# Tempora

Supplementary code for "Tempora: Characterising the Time-Contingent Utility of Fully Online Test-Time Adaptation" (ICML 2026 submission).

## Overview

Tempora is a framework for evaluating test-time adaptation (TTA) under temporal constraints. It comprises temporal scenarios, evaluation protocols, and time-contingent utility metrics. We instantiate this framework with three metrics for distinct scenarios:

1. **Discrete utility**: Asynchronous streams with hard deadlines; batches arriving while the pipeline is occupied are skipped.
2. **Continuous utility**: User-led pacing with hyperbolic decay; late predictions lose value proportional to response delay.
3. **Amortised utility**: Budget-constrained overhead; adaptation proceeds until the budget is exhausted, then the model freezes.

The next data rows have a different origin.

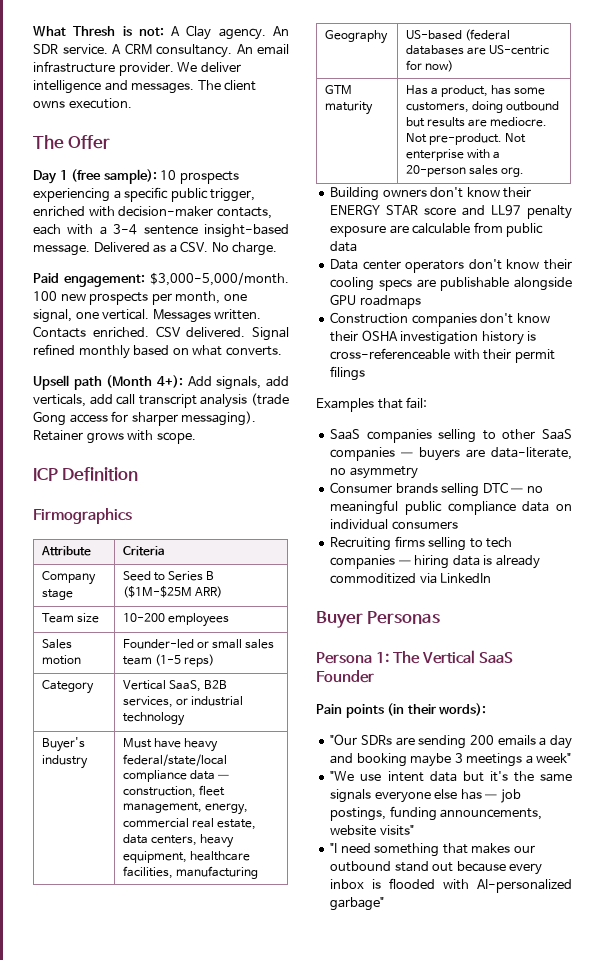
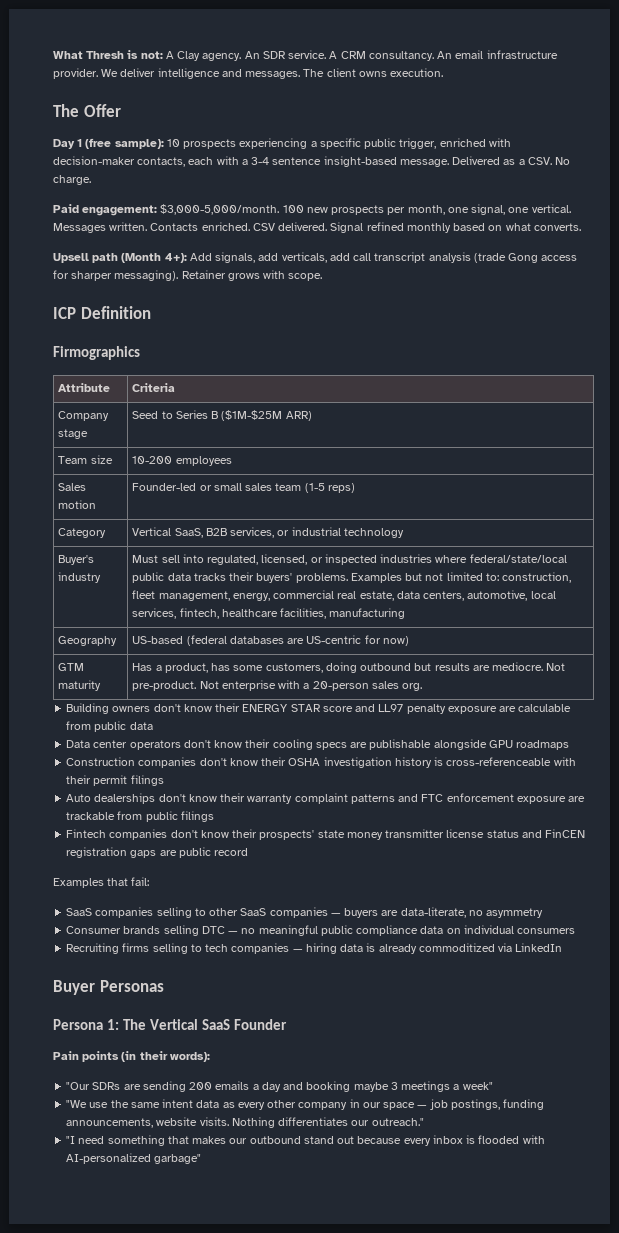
- Buyer's industry | Must have heavy federal/state/local compliance data — construction, fleet management, energy, commercial real estate, data centers, heavy equipment, healthcare facilities, manufacturing
+ Buyer's industry | Must sell into regulated, licensed, or inspected industries where federal/state/local public data tracks their buyers' problems. Examples but not limited to: construction, fleet management, energy, commercial real estate, data centers, automotive, local services, fintech, healthcare facilities, manufacturing
+ Auto dealerships don't know their warranty complaint patterns and FTC enforcement exposure are trackable from public filings
+ Fintech companies don't know their prospects' state money transmitter license status and FinCEN registration gaps are public record
- "We use intent data but it's the same signals everyone else has — job postings, funding announcements, website visits"
+ "We use the same intent data as every other company in our space — job postings, funding announcements, website visits. Nothing differentiates our outreach."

These metrics reveal rank instability: the method deemed optimal under offline evaluation frequently underperforms under temporal pressure.

## Repository Structure
```
tempora-supplementary/
├── tempora/
│   ├── common/
│   │   ├── methods/       # TTA method implementations
│   │   ├── models/        # Model architectures
│   │   ├── datasets/      # Dataset loaders
│   │   └── recorders/     # Utility recorders
│   └── scripts/
│       └── evaluate/      # Evaluation scripts
├── output/                # Evaluation logs (JSON)
│   ├── offline/
│   ├── discrete/          # Varying utilisation ρ
│   ├── continuous/        # Varying threshold T
│   └── amortised/         # Varying budget B
└── pyproject.toml         # Dependencies
```

## Methods

We evaluate seven Fully TTA methods spanning two families:

| Method | Family | Mechanism |
|--------|--------|-----------|
| AdaBN | Gradient-free | Recomputes BN statistics on incoming batch |
| LAME | Gradient-free | Refines outputs via Laplacian-regularised optimisation |
| NEO | Gradient-free | Centres features by subtracting running mean |
| Tent | Gradient-based | Minimises entropy over BN affine parameters |
| ETA | Gradient-based | Tent with reliability and redundancy filtering |
| SHOT-IM | Gradient-based | Entropy minimisation with diversity regularisation; updates full backbone |
| SAR | Gradient-based | Sharpness-aware entropy minimisation with filtering and reset |

Standard inference (no adaptation) serves as the baseline.

Hyperparameters follow original implementations and are configured in `tempora/common/utils.py`.

## Usage

### Requirements

- Python 3.12+
- [uv](https://docs.astral.sh/uv/) package manager
- [ImageNet-C](https://github.com/hendrycks/robustness)

Install dependencies:
```bash
uv sync
```

### Running Evaluations
```bash
# Offline evaluation
uv run python -m tempora.scripts.evaluate.offline \
    --method eta \
    --dataset-name imagenet \
    --dataset-root /path/to/datasets \
    --dataset-dist noise blur weather digital \
    --output-dir output/offline

# Discrete utility (utilisation ρ controlled via interval)
uv run python -m tempora.scripts.evaluate.discrete \
    --method eta \
    --interval 39.9 \
    --queue-size 1 \
    --output-dir output/discrete

# Amortised utility (budget B in ms)
uv run python -m tempora.scripts.evaluate.amortised \
    --method eta \
    --overhead-budget 1000 \
    --output-dir output/amortised
```

### Log Format

Each evaluation produces a JSON file containing:
- `arguments`: Evaluation configuration
- `results`: Per-batch metrics (predictions, timing, accuracy)

## Scope

This release accompanies our ICML submission. Reported results use ImageNet-C (severity 5) with ResNet-50 and batch size 64, evaluated across:

- **Discrete**: utilisation ρ ∈ {100, 70, 50, 35, 25}% (intervals γ ∈ {39.9, 56.4, 79.8, 112.8, 159.6} ms)
- **Continuous**: threshold T ∈ {50, 100, 200, 400, 1000} ms
- **Amortised**: budget B ∈ {1, 2, 4, 8, 16, 32} s

The framework supports additional architectures and datasets for extensibility.

The codebase includes additional utilities from preliminary experiments that are not required to reproduce the reported results.

## License

MIT License. See LICENSE for details.